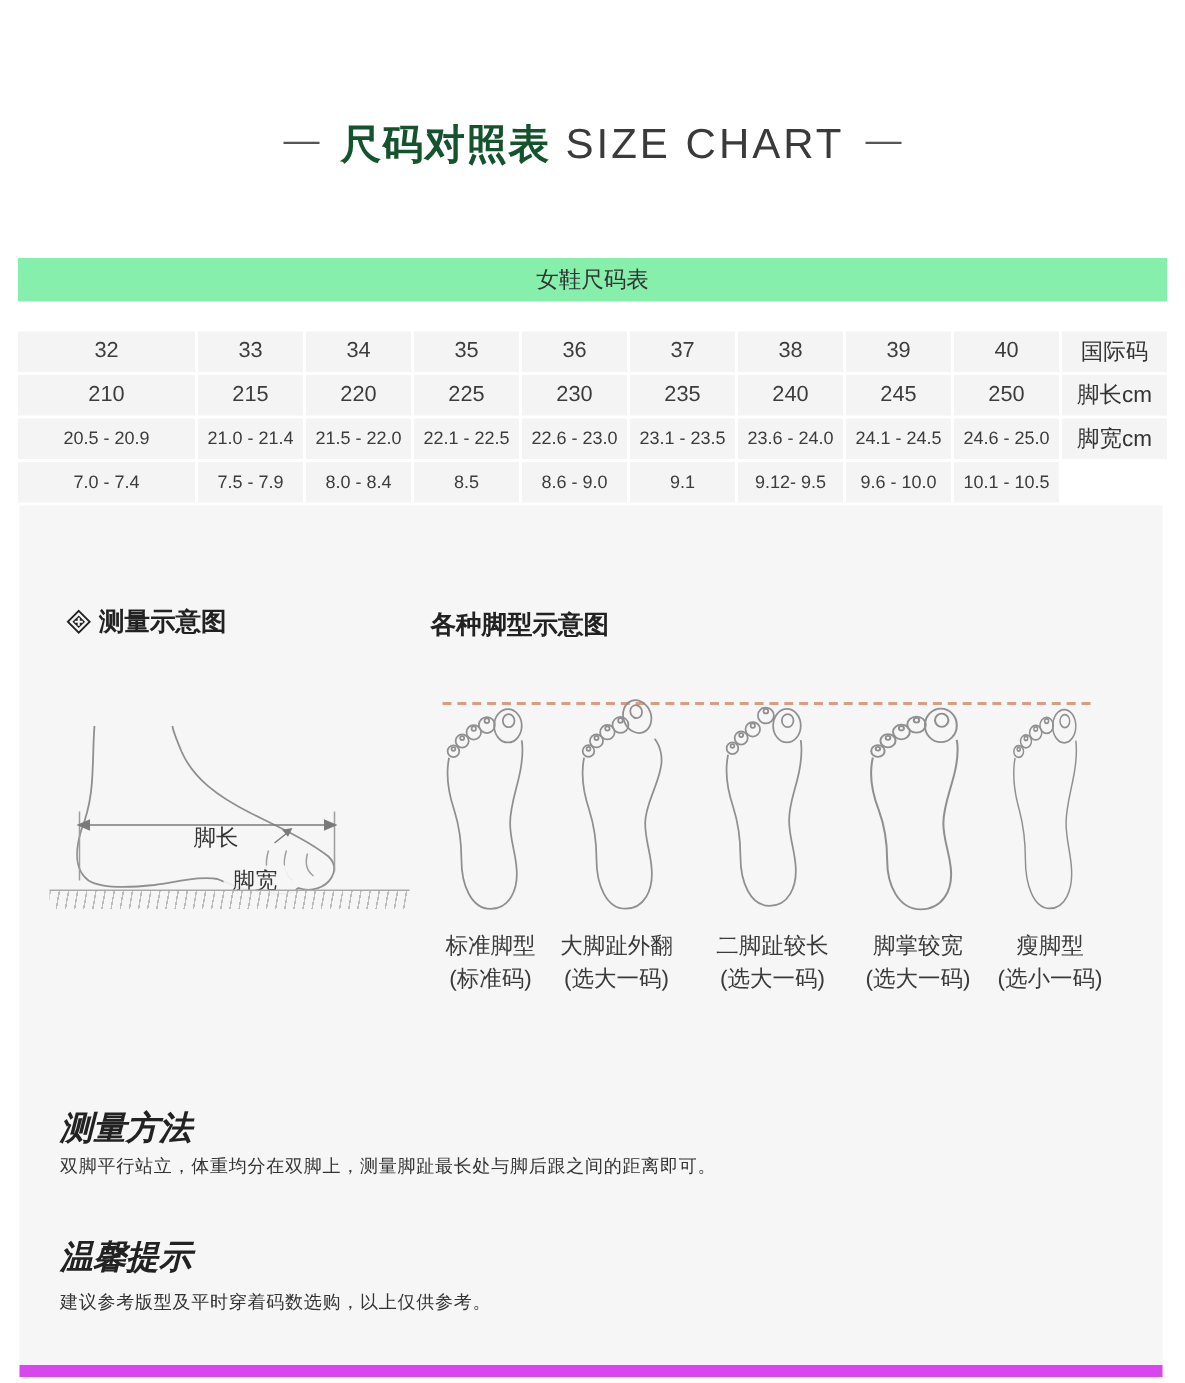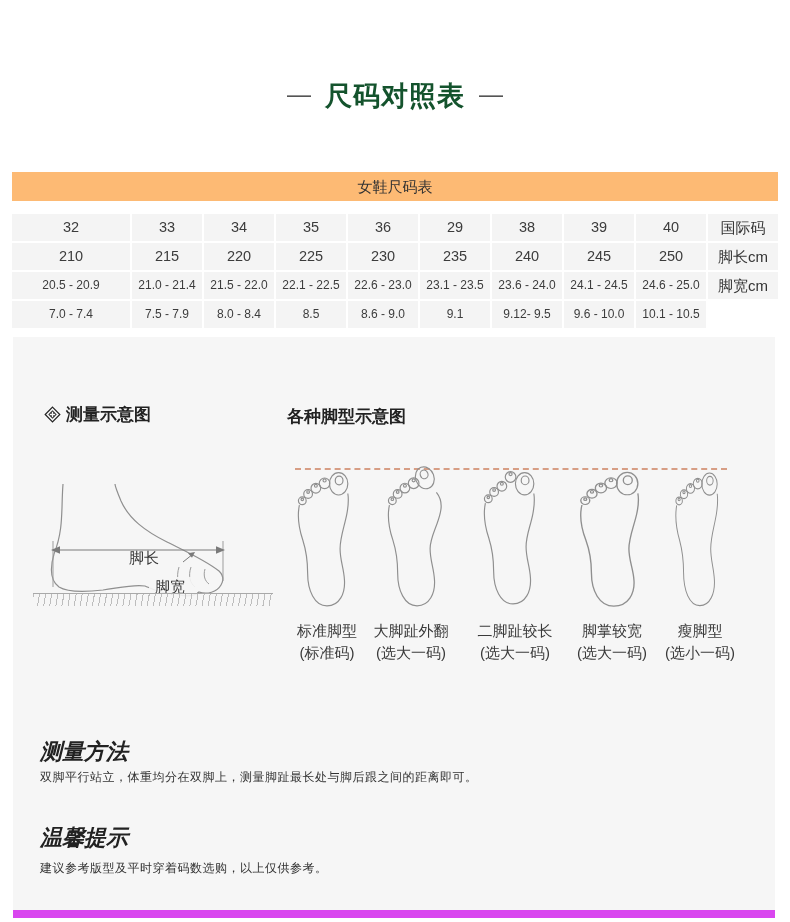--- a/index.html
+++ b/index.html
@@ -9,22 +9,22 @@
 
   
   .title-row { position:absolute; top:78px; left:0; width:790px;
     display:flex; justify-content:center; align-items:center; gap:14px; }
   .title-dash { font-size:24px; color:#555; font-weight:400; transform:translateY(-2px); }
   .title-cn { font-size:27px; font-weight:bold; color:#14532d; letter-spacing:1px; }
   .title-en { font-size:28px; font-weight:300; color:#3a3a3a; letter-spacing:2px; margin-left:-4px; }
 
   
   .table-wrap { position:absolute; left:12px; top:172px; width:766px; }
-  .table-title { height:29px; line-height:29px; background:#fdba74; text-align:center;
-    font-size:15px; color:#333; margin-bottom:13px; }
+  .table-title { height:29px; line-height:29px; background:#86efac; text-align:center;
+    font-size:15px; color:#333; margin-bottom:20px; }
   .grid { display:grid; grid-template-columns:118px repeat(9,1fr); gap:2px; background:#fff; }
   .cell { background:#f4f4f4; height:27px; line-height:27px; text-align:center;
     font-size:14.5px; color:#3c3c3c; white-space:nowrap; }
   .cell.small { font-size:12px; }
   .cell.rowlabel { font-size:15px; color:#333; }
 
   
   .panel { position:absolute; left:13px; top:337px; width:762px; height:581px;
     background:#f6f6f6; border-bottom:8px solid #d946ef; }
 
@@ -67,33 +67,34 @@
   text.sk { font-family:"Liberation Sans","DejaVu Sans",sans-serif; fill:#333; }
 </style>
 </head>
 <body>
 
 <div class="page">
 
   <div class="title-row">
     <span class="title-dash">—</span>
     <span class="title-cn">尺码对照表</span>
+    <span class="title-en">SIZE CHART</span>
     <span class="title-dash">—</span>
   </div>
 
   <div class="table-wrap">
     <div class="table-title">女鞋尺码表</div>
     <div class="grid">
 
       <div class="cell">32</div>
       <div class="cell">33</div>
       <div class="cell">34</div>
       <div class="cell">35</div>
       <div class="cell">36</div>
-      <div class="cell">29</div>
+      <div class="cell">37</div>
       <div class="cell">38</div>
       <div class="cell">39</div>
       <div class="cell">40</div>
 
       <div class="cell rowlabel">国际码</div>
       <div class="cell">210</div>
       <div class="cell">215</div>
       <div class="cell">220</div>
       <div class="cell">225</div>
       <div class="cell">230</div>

────────────────────

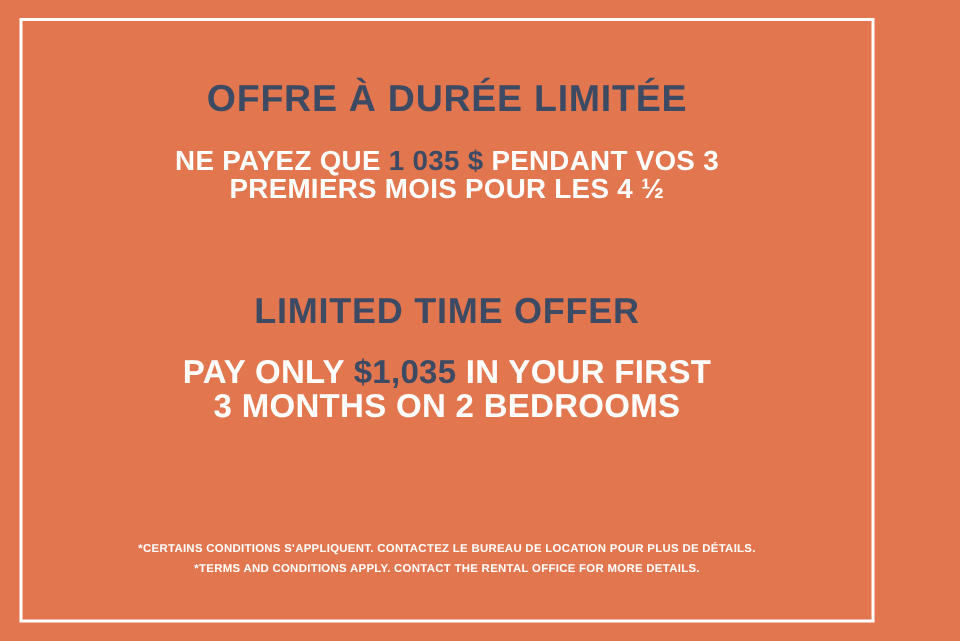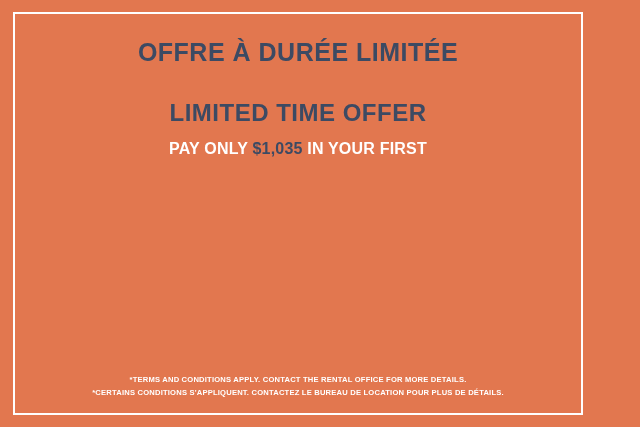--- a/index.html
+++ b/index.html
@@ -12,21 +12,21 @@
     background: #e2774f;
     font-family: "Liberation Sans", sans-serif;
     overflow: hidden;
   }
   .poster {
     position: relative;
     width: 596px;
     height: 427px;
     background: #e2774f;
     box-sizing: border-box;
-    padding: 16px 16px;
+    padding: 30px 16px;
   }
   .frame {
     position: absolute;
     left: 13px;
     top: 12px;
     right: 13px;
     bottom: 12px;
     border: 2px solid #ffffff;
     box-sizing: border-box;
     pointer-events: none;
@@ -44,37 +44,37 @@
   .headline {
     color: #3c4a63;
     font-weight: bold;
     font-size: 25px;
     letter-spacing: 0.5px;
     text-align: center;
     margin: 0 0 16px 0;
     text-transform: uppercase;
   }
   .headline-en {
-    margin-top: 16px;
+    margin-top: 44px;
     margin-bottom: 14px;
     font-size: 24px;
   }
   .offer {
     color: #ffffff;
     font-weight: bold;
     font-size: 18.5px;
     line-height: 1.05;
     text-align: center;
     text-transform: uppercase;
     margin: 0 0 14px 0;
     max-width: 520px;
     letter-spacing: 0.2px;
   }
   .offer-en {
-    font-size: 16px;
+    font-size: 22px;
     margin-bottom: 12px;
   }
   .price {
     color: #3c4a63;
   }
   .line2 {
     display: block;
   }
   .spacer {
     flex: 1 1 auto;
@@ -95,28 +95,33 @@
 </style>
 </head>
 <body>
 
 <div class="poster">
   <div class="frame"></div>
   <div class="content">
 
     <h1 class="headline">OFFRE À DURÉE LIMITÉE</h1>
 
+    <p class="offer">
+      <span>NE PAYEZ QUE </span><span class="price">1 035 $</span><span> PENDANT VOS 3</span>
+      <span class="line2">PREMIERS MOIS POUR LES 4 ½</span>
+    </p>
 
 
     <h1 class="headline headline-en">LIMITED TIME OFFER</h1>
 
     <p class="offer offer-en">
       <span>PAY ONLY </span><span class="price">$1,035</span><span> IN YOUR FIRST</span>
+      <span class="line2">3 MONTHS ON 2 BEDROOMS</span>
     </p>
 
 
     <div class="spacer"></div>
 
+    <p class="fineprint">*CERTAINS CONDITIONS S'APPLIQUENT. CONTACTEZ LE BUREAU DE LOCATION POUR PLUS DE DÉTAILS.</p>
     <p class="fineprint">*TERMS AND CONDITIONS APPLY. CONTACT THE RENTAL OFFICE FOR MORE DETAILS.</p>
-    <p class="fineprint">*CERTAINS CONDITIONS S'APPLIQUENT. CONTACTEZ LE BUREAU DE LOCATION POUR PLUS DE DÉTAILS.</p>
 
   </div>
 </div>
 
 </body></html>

────────────────────

- TASK OBJECTIVE -
Which lines contain "Liberation"? Copy each of them from the listing.

- PROBLEM SOLUTION -
   text.sk { font-family:"Liberation Sans","DejaVu Sans",sans-serif; fill:#333; }
     font-family: "Liberation Sans", sans-serif;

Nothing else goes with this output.